DATASET EXCERPTS: Begin
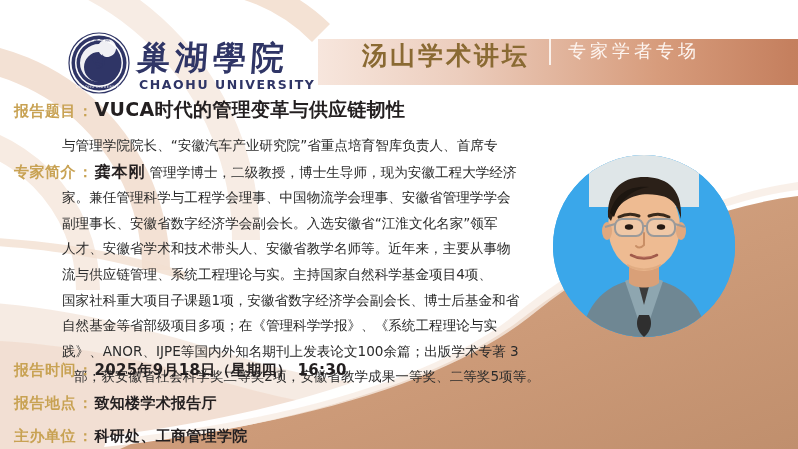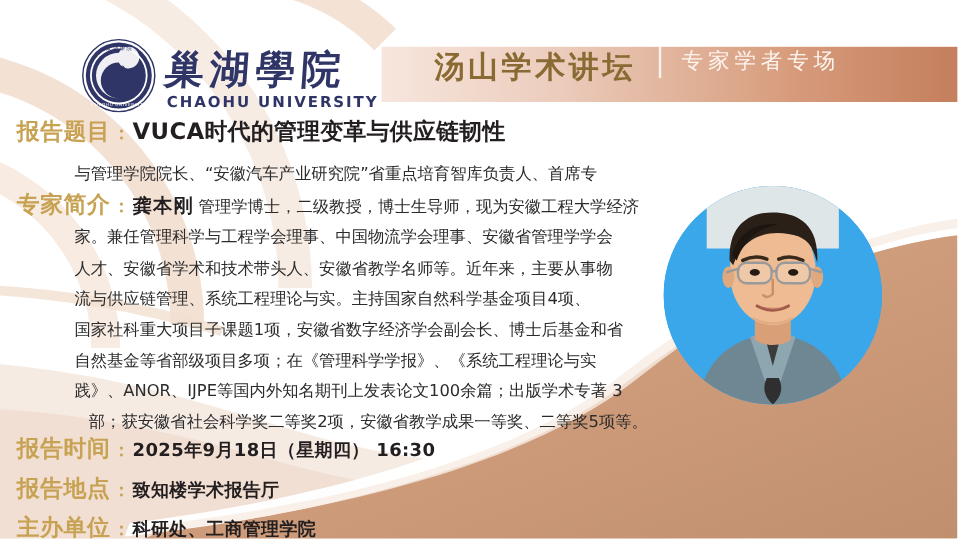--- a/index.html
+++ b/index.html
@@ -46,21 +46,21 @@
     width:2px;height:26px;background:#fbf2ec;margin:0 17px 0 19px;flex:0 0 auto;
   }
   .banner-sub{
     font-family:"DejaVu Serif","Liberation Serif",serif;
     font-size:18px;letter-spacing:4px;color:#fdf4ef;white-space:nowrap;
   }
 
   
   .row{position:absolute;display:flex;align-items:baseline;white-space:nowrap;}
   .lab{
-    font-size:19px;font-weight:700;color:#c9a košt;
+    font-size:15px;font-weight:700;color:#c9a košt;
     color:#c8a253;letter-spacing:0.5px;
   }
   .colon{font-size:14.5px;font-weight:700;color:#c8a253;padding:0 2px;}
   .val{font-size:14.5px;font-weight:700;color:#231f20;letter-spacing:0.3px;}
 
   #row-title{left:14px;top:97px;}
   #row-title .val{font-size:19px;}
 
   
   .bio{position:absolute;left:14px;top:133px;width:560px;}
@@ -166,20 +166,21 @@
     <span class="val">VUCA时代的管理变革与供应链韧性</span>
   </div>
 
   <div class="bio">
     <div class="bio-lines">
       <div class="bio-line indent">与管理学院院长、“安徽汽车产业研究院”省重点培育智库负责人、首席专</div>
       <div class="bio-line">
         <span class="lab">专家简介</span><span class="colon">：</span><span class="bio-name">龚本刚</span><span class="bio-first">管理学博士，二级教授，博士生导师，现为安徽工程大学经济</span>
       </div>
       <div class="bio-line indent">家。兼任管理科学与工程学会理事、中国物流学会理事、安徽省管理学学会</div>
+      <div class="bio-line indent">副理事长、安徽省数字经济学会副会长。入选安徽省“江淮文化名家”领军</div>
       <div class="bio-line indent">人才、安徽省学术和技术带头人、安徽省教学名师等。近年来，主要从事物</div>
       <div class="bio-line indent">流与供应链管理、系统工程理论与实。主持国家自然科学基金项目4项、</div>
       <div class="bio-line indent">国家社科重大项目子课题1项，安徽省数字经济学会副会长、博士后基金和省</div>
       <div class="bio-line indent">自然基金等省部级项目多项；在《管理科学学报》、《系统工程理论与实</div>
       <div class="bio-line indent">践》、ANOR、IJPE等国内外知名期刊上发表论文100余篇；出版学术专著 3</div>
       <div class="bio-line indent2">部；获安徽省社会科学奖二等奖2项，安徽省教学成果一等奖、二等奖5项等。</div>
     </div>
   </div>
 
   <div class="photo">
DATASET EXCERPTS: End
▸ THE PROBLEM: The lines to return are those in the records above that hold the word "nowrap".

▸ RESULT OF THIS TASK:
     font-size:18px;letter-spacing:4px;color:#fdf4ef;white-space:nowrap;
   .row{position:absolute;display:flex;align-items:baseline;white-space:nowrap;}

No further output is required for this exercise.